Managing capacity and size
At the other end of the spectrum but just as critical is manufacturing test of SoCs.

Complex SoCs today have hundreds of millions of gates, and managing the sheer capacity and size of designs puts tremendous pressure on test engineers, said Greg Aldrich, director of marketing for Mentor Graphic’ silicon test solutions group. “In manufacturing test, one of the things that you have to deal with is concern about creating the test patterns in a reasonable amount of time: Can I create the data? How long does it take to create? How many machines are needed? How much horsepower is needed on the machines to create that?”

Even more critical is whether or not the test data will provide adequate coverage and will fit on the test equipment, he said. “It’s really a throughput in manufacturing issue because that’s where it’s not a one-time cost—it’s a recurring per device cost. So every additional second you have to sit on the tester to test this SoC is an additional cost that you will incur for every chip that gets manufactured.”

To deal with the size of the volume of data today, embedded compression is used, which is a technology that has been around almost 10 years and allows a piece of logic to be embedded onto the front of the scan chains. Another way test engineers are looking at dealing with just the volume of data in the cost of test is built-in self-test (BIST), which is the mainstream for memories, Aldrich said.

Taking a hierarchical approach to test can also be employed to manage the sheer size of SoCs. “Test has been a back-end process where you don’t do anything until the complete gate-level netlist is done, and then you do it all at once. With a few hundred million gates, that becomes increasingly more difficult and in fact most large SoCs are being partitioned when they are being designed anyway,” he explained. “In a lot of cases, customers are looking to use a partitioned approach or hierarchical approach to doing all of the test as well: generating the test patterns instead of the whole design at one time or doing one partition of the design and then leveraging those test patterns and propagating them up to the top level of the SoC when it gets compiled.”

Challenges on the horizon
Not surprisingly, power is an issue at every turn. “It doesn’t matter if it’s a low-power cell phone application or a high-power server chip. If you’ve got a few hundred million gates, power can be an issue with a chip running at several watts or several milliwatts,” Aldrich noted.
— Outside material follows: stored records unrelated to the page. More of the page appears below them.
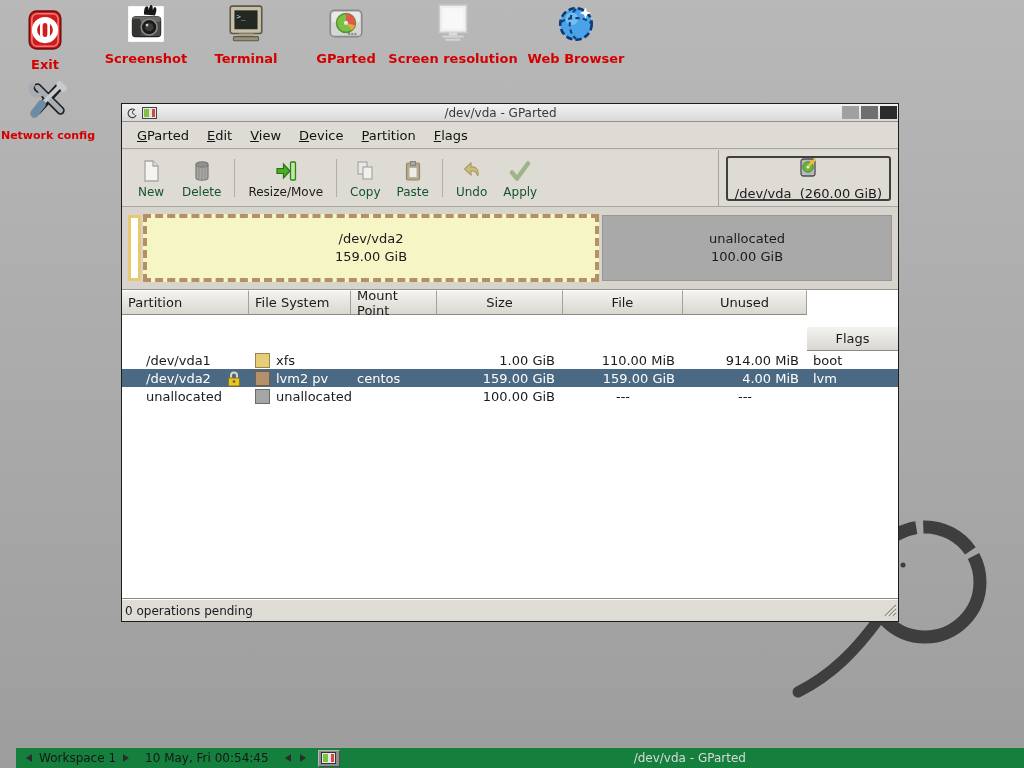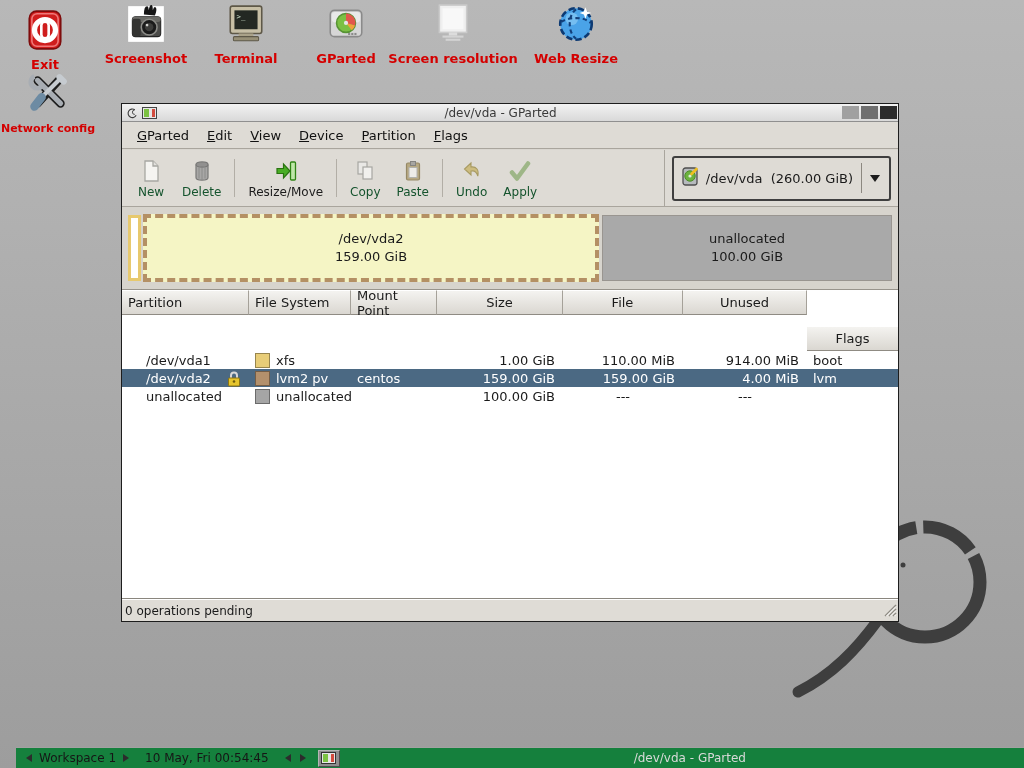"Web Resize" div.lbl { text: Resize -> Browser }
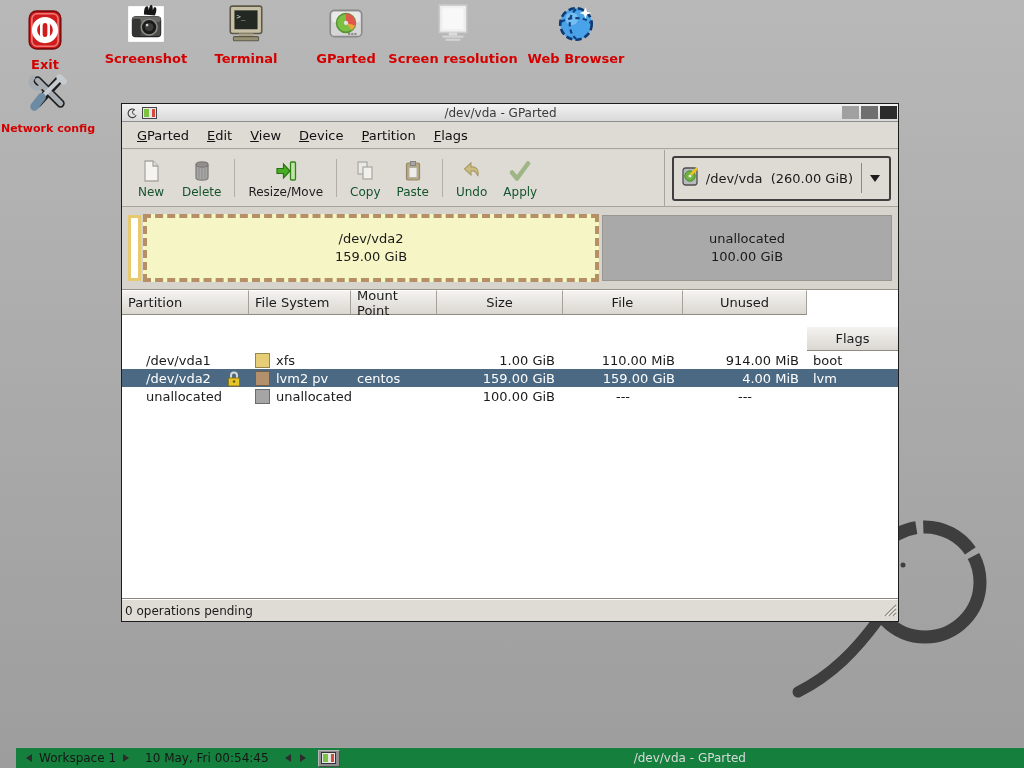"Network config" div.dicon { top: 70px -> 77px }
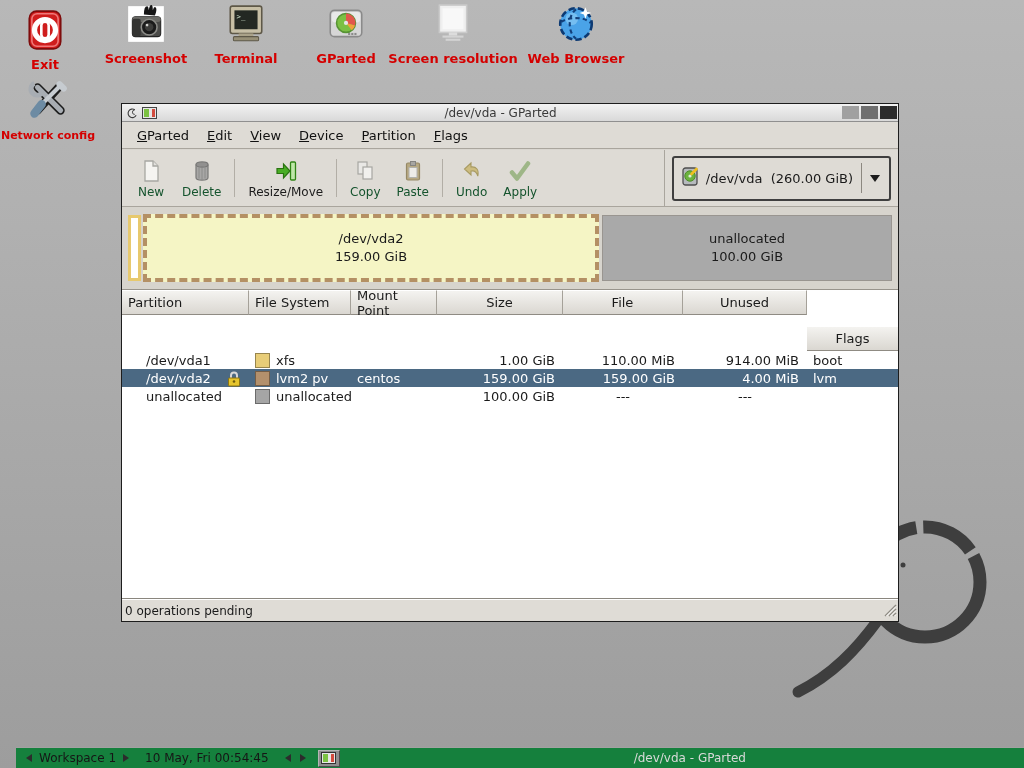"/dev/vda (260.00 GiB)" .device-combo { flex-direction: none -> column }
In addition, customers today are struggling with figuring out why they are getting failures in manufacturing. “You might have a process that is at 70% yield, which means you are getting, if you are in high-volume, thousands and thousands of failures that are coming from the test patterns. The challenge a lot of people are looking to now is how to take that data and figure out why this thing is failing. Is it a yield problem? Is it a design problem? Is it one of my design-for-manufacturing rules that isn’t quite right?”

Mentor has observed the last couple of years the area and technology of diagnosing scan pattern failures emerging in order to take the failures coming from the tester during manufacturing test, feed them back into a diagnosis tool along with all of the design information (including the physical layout information) in order to identify what caused the failure and where is this failure located.

To be able to leverage that and do some statistical yield analysis to identify if it is all just random particle effects or if there are systematic issues within the manufacturing or design process is significant. “This is happening in high-volume design and especially as customers are moving to smaller technology nodes,” Aldrich said.

Mentor’s diagnosis and analysis tools in this area all fall under the Tessent brand name, following the company’s acquisition last year of LogicVision.